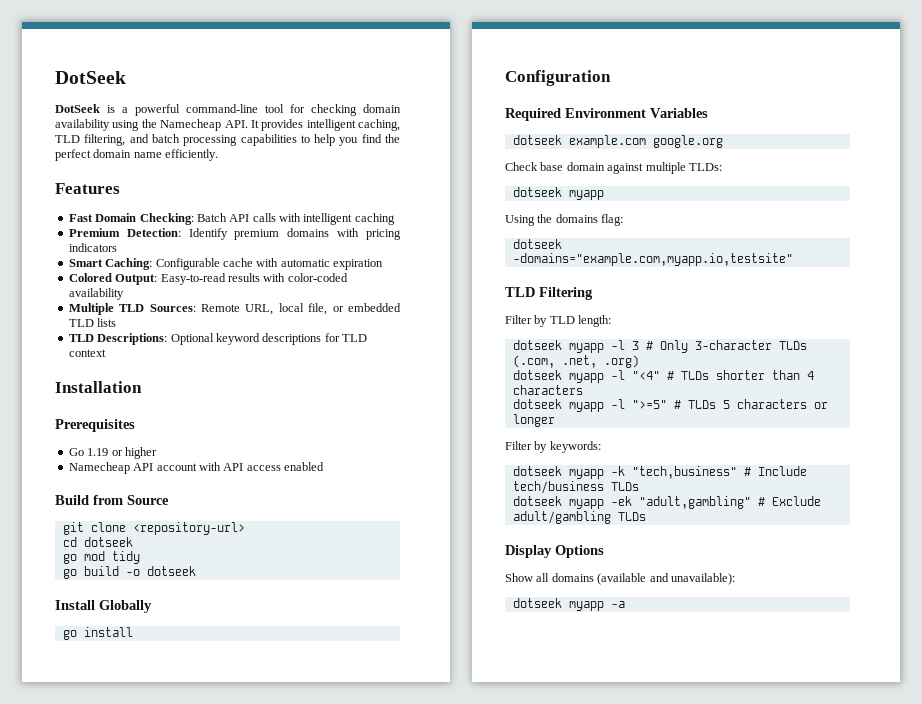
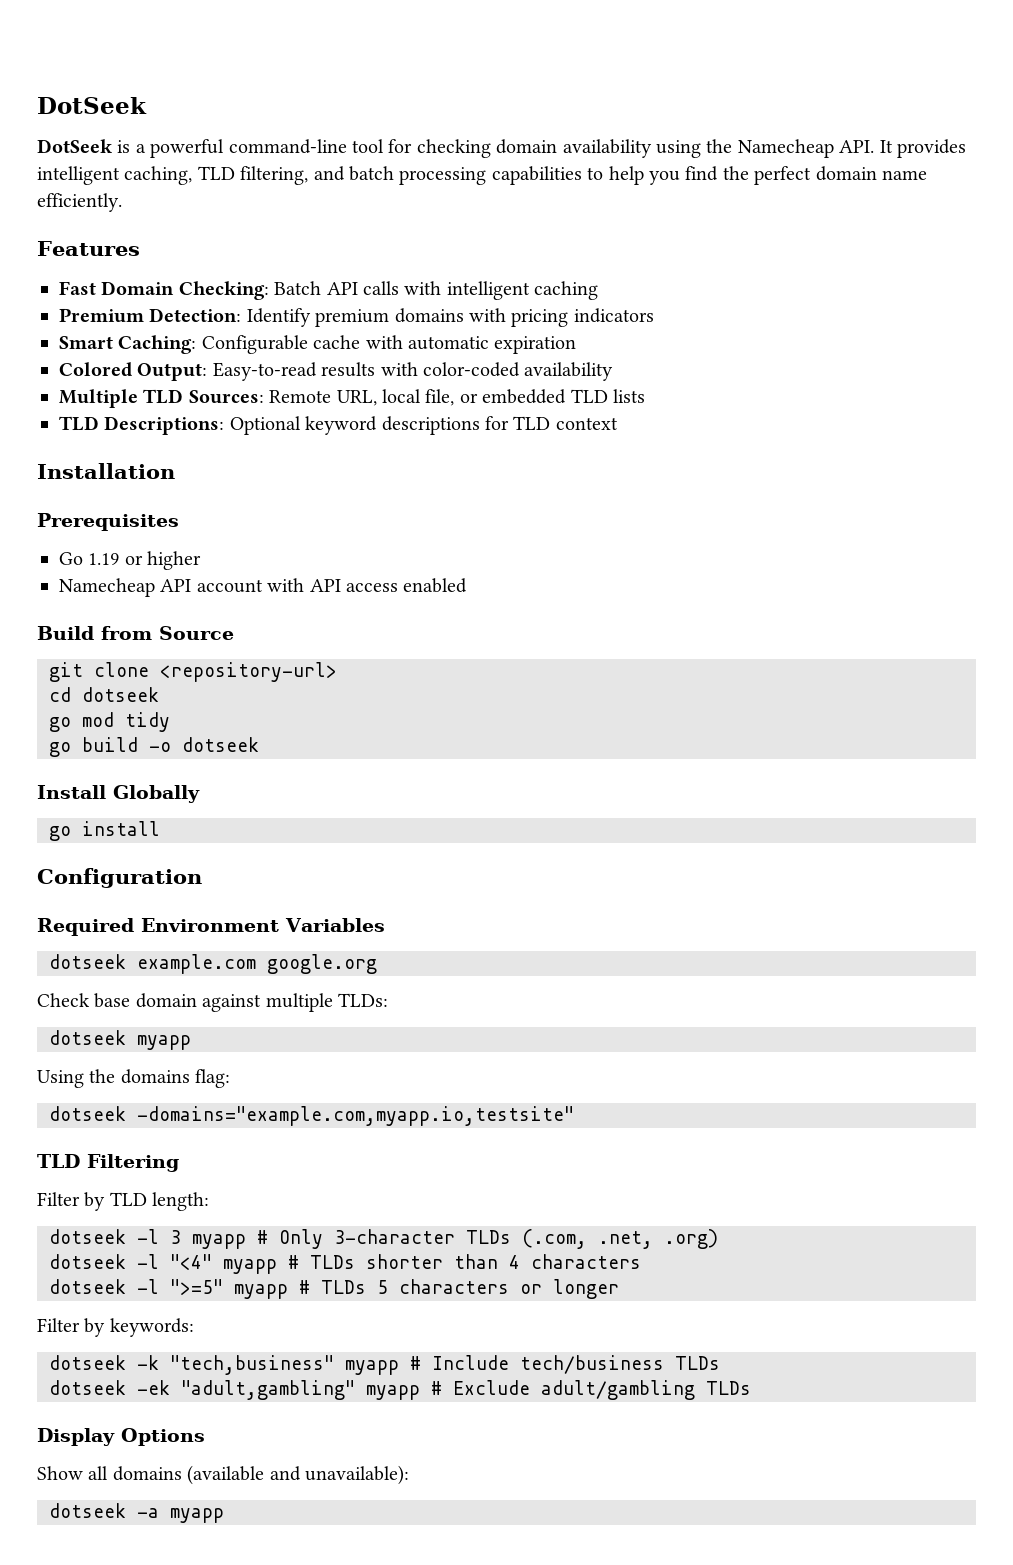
- dotseek myapp -l 3 # Only 3-character TLDs (.com, .net, .org)
+ dotseek -l 3 myapp # Only 3-character TLDs (.com, .net, .org)
- dotseek myapp -l "<4" # TLDs shorter than 4 characters
+ dotseek -l "<4" myapp # TLDs shorter than 4 characters
- dotseek myapp -l ">=5" # TLDs 5 characters or longer
+ dotseek -l ">=5" myapp # TLDs 5 characters or longer
- dotseek myapp -k "tech,business" # Include tech/business TLDs
+ dotseek -k "tech,business" myapp # Include tech/business TLDs
- dotseek myapp -ek "adult,gambling" # Exclude adult/gambling TLDs
+ dotseek -ek "adult,gambling" myapp # Exclude adult/gambling TLDs
- dotseek myapp -a
+ dotseek -a myapp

════

* [WHAT YOU NEED TO DO] Search the entries for the word "tech" and show every line that has it.

* [WRITTEN REPLY]
- dotseek myapp -k "tech,business" # Include tech/business TLDs
+ dotseek -k "tech,business" myapp # Include tech/business TLDs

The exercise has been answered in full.